**EXERCISE INPUTS:**
::::::::::
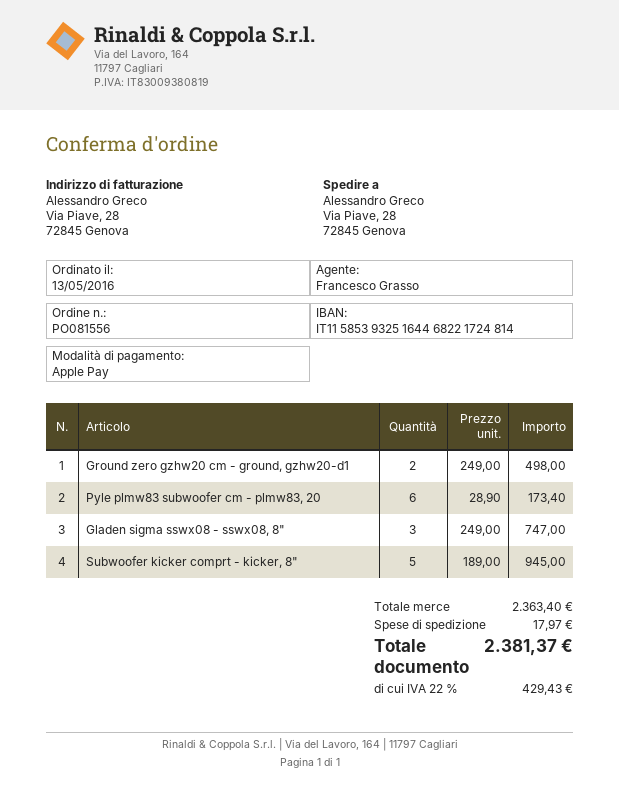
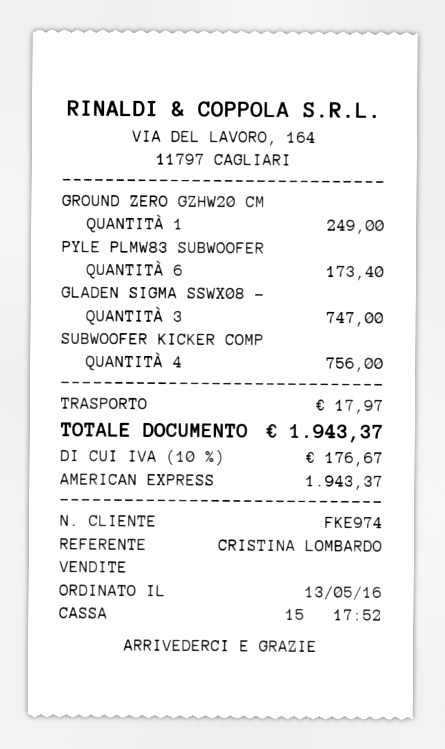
sales rep: Francesco Grasso -> CRISTINA LOMBARDO
payment method: Apple Pay -> American Express
Ground zero gzhw20 cm - ground, gzhw20-d1: 2 for 498.00 -> 1 for 249.00
Subwoofer kicker comprt - kicker, 8": 5 for 945.00 -> 4 for 756.00
tax: 22% = 429.43 -> 10% = 176.67
total: 2381.37 -> 1943.37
::::::::::
**AIM OF THE TASK:**
Copy every record exactly as written, leaving out the pictures.

**FINAL ANSWER:**
sales rep: Francesco Grasso -> CRISTINA LOMBARDO
payment method: Apple Pay -> American Express
Ground zero gzhw20 cm - ground, gzhw20-d1: 2 for 498.00 -> 1 for 249.00
Subwoofer kicker comprt - kicker, 8": 5 for 945.00 -> 4 for 756.00
tax: 22% = 429.43 -> 10% = 176.67
total: 2381.37 -> 1943.37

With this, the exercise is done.